Exercise instructions: Your transcription must include every record word for word and no pictures.

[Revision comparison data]
***
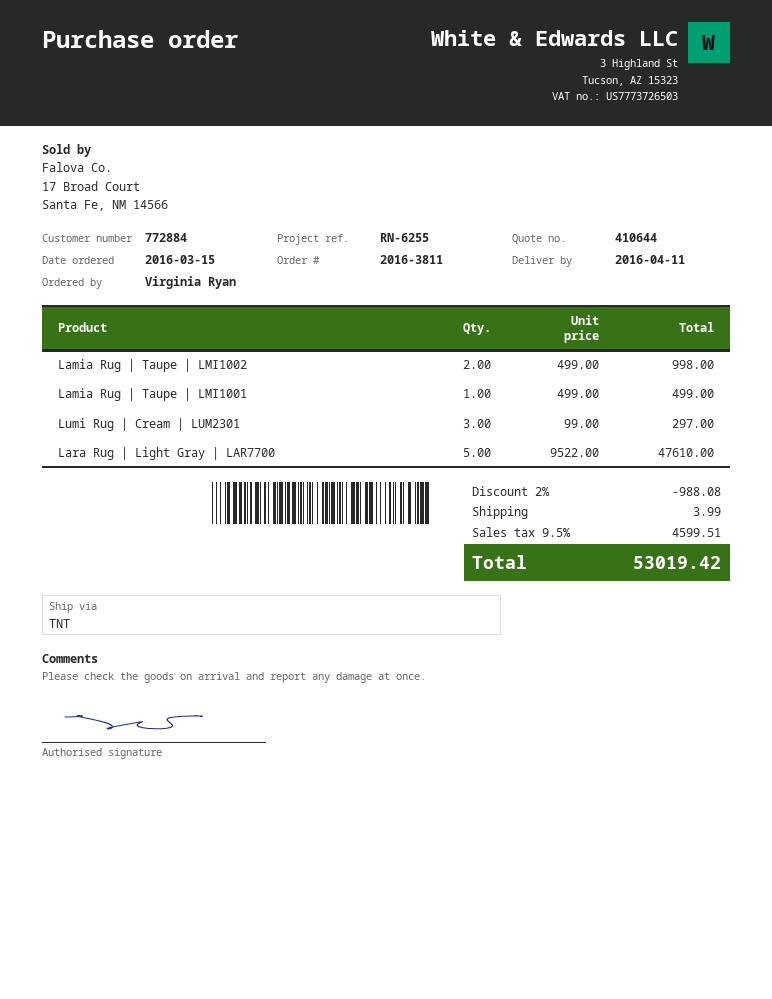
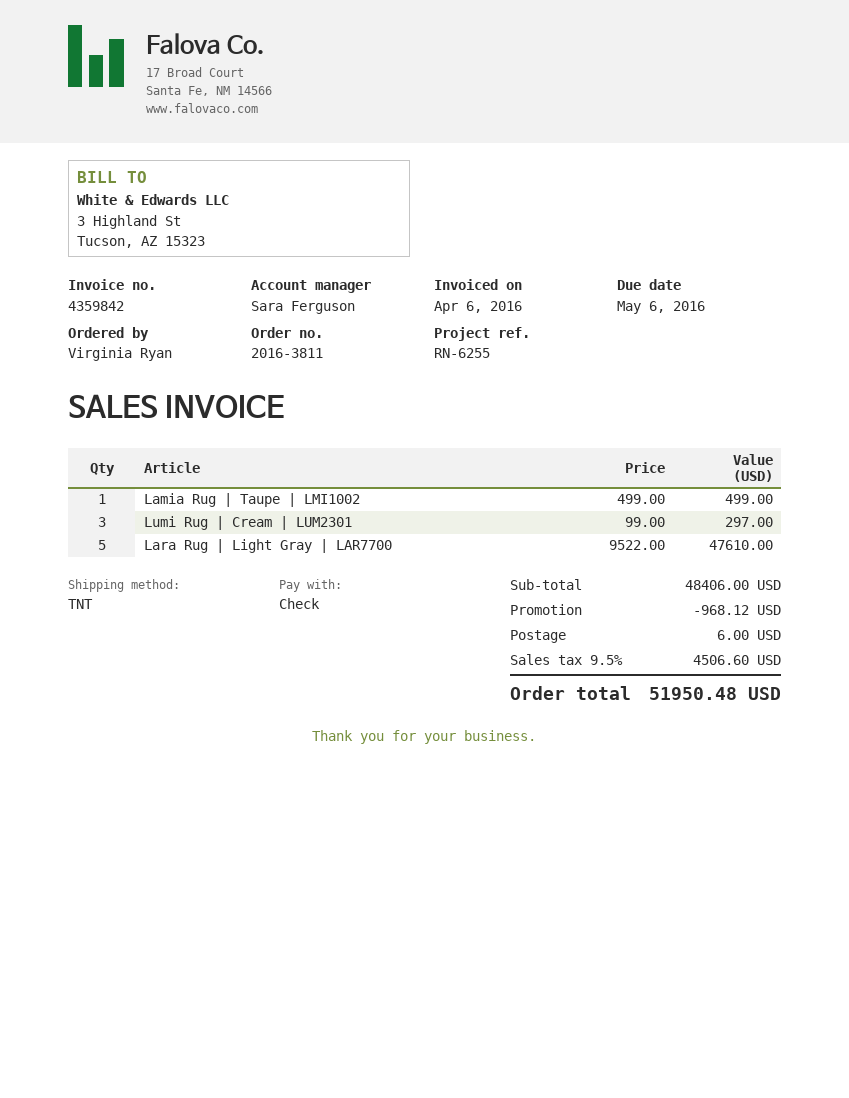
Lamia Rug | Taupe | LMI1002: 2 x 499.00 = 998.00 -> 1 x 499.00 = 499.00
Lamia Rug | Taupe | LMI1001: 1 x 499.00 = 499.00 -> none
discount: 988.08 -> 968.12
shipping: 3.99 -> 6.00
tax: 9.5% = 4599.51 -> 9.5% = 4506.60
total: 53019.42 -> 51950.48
***
Exercise solution:
Lamia Rug | Taupe | LMI1002: 2 x 499.00 = 998.00 -> 1 x 499.00 = 499.00
Lamia Rug | Taupe | LMI1001: 1 x 499.00 = 499.00 -> none
discount: 988.08 -> 968.12
shipping: 3.99 -> 6.00
tax: 9.5% = 4599.51 -> 9.5% = 4506.60
total: 53019.42 -> 51950.48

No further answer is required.